[Theora-dev] Problems with Theora DirectShow filters

Wed Sep 15 23:20:00 PDT 2004

Thanks for the information... looks like i need to do a lot more reading ! 
:)

Cheers,

Zen.

----- Original Message ----- 
From: "Timothy B. Terriberry" <tterribe at vt.edu>
To: "illiminable" <ogg at illiminable.com>
Cc: <theora-dev at xiph.org>
Sent: Thursday, September 16, 2004 10:04 AM
Subject: Re: [Theora-dev] Problems with Theora DirectShow filters

> illiminable wrote:
>> Most of that went over my head ! I'm pretty much just winging it here :-P
>
> As I said, see Chapter 4 of the spec. It is quite explicit.
>
> http://v2v.cc/~j/Theora_I_spec.pdf
>
>> I'll go on a google mission !
>>
>> These are the two references i'm using for YUv/RGB wrt directshow.
>>
>> http://msdn.microsoft.com/library/default.asp?url=/library/en-us/dnwmt/html/YUVFormats.asp 
>> http://msdn.microsoft.com/library/default.asp?url=/library/en-us/directshow/htm/uncompressedrgbvideosubtypes.asp
>
>
>> Yeah... i've seen this part... the sampling positions of the various DS 
>> formats are shown on the links above.
>>
>> I'll have to look a bit more closely !
>
> The first document contains some good information. However, some nitpicks:
>
> The color spaces should properly be referred to as Y'CbCr, not YUV. When 
> people discuss YUV, they often invert the meanings of U and V, or use some 
> other definition of chroma entirely, and it is best to avoid the 
> confusion. The meaning of Y'CbCr is explicit.
>
> I find introducing the notion of "studio RGB" somewhat confusing, and 
> unnecessary. One issue that _is_ important, however, is the nominal range 
> of the Y'CbCr values.
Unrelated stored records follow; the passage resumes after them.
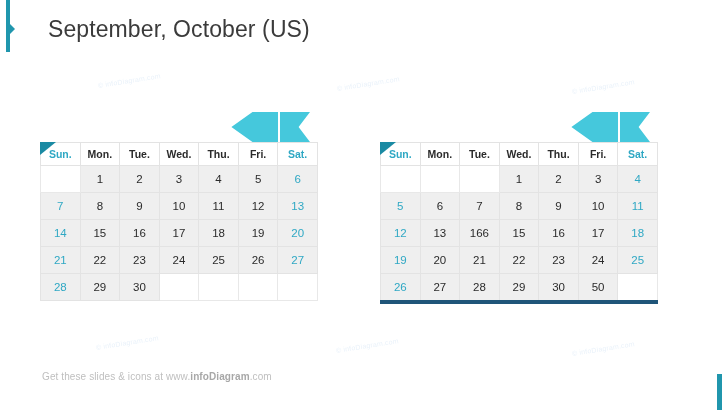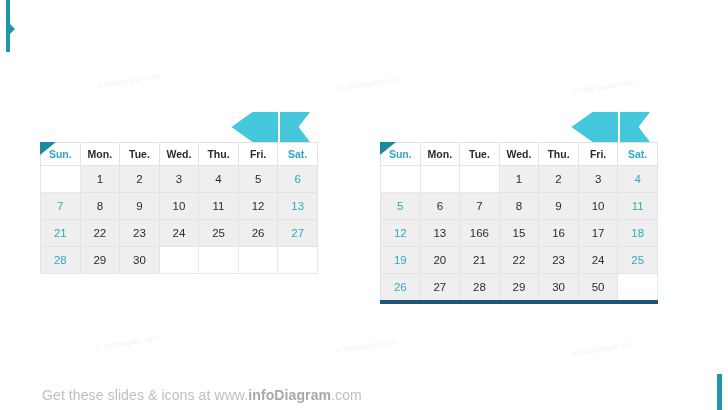"September, October (US)" div.page-title { html: none -> <div>September, October (US)</div> }
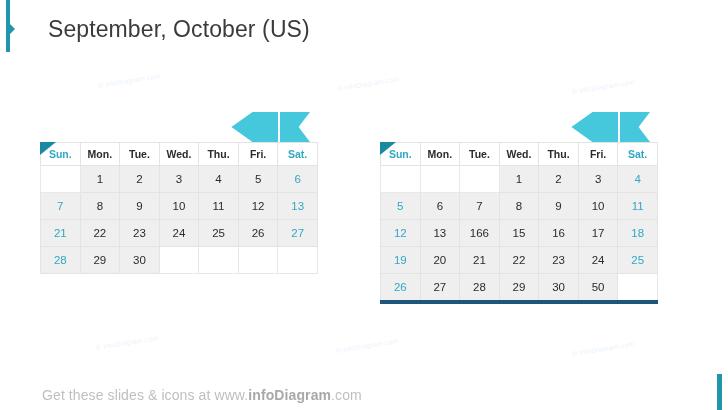"14" tr { html: none -> <tr> <td>14</td> <td>15</td> <td>16</td> <td>17</td> <td>18</td> <td>19</td> <td>20</td> </tr> }
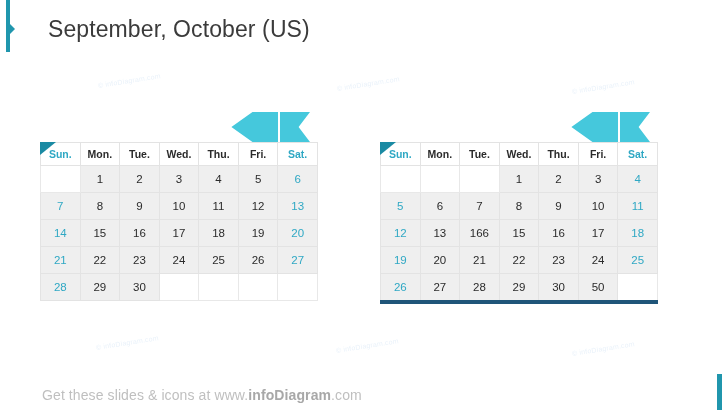"Get these slides & icons" .footer { bottom: 7px -> 28px; font-size: 14px -> 10px }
The document describes the values for video, but 
> does not seem to mention that the full range 0..255 is often used for 
> still images (e.g., in JPEG). Theora only supports the ITU-R BT.601 
> ranges, Y': 16..234, Cb,Cr: -112..112
>
> The document seems to make the common mistake of assuming there is only 
> one set of 4:2:2 sampling locations. JFIF (the standard for encapsulating 
> JPEG in a file) is quite explicit about introducing a half-pixel 
> horizontal shift in the chroma sampling locations for this format (I do 
> not believe MPEG1, H.261, or H.263---the other video standards that use 
> JPEG sampling locations in 4:2:0 mode---support 4:2:2 data). Theora uses 
> JPEG-style 4:2:2, as this makes converting back and forth between the 
> JPEG-style 4:2:0 sampling more convenient, and the same operations can be 
> used in the other direction to convert back and forth between 4:4:4 and 
> 4:2:2. (Theora inherited JPEG-style 4:2:0 from VP3.)
>
> For the upsampling from 4:2:0 to 4:2:2 or 4:2:2 to 4:4:4, the document 
> claims that introducing the required half-pixel phase shift is more 
> computationally burdensome than the method they describe, which simply 
> ignores the problem and claims it "doesn't look that bad". If one is going 
> to use an anti-aliasing filter to do the upsampling, this is true, though 
> the increase is not that large. It still requires processing at least 4 
> samples, but the filter is no longer symmetric, and must be applied to 
> both even and odd sample locations, instead of just the odd ones.
>
> But if one is concerned mostly about speed, then in the JPEG-style 
> sampling case, using a box filter is not that bad. (translation: each 
> chroma value is simply duplicated). Upsampling for the MPEG2 case can 
> never be as simple.
>
> If one _is_ going to apply an alias-correcting filter to upsampling, one 
> can do better than the Catmull-Rom interpolation suggested in that 
> article. Mitchell and Netravali 
> (http://portal.acm.org/citation.cfm?id=378514) investigated an entire 
> family of bicubic interpolating filters:
>
> k(x)=(1/6)*{(12-9B-6C)|x|^3+(-18+12B-6C)|x|^2+(6-2B),             |x|<1,
>             (-B-6C)|x|^3+(6B+30C)|x|^2+(-12B-48C)|x|-(8B+24C), 1<=|x|<2,
>             0                                                  2<=|x| }
>
> The values B and C are parameters. (1,0) corresponds to the traditional 
> cubic spline. (0,C) is the 1-parameter family of splines which exactly 
> interpolate their sample locations ("cardinal cubics"), and (0,1/2) 
> corresponds to the Catmull-Rom spline. They performed tests with human 
> observers and found a region of the parameter space which provides a good 
> trade-off between blurring, ringing, and anisotropic artifacts, centered 
> around the values (1/3,1/3).
>
> This yields the standard Mitchell filter:
> k(x)=(1/6)*{7|x|^3-12|x|^2+16/3,               |x|<1
>             -(7/3)|x|^3+12|x|^2-20|x|+32/3, 1<=|x|<2
>             0                               2<=|x|}
>
> This is what is used for upsampling in the experimental encoder_example, 
> at 
> http://svn.xiph.org/experimental/derf/theora-exp/examples/encoder_example.c
>
>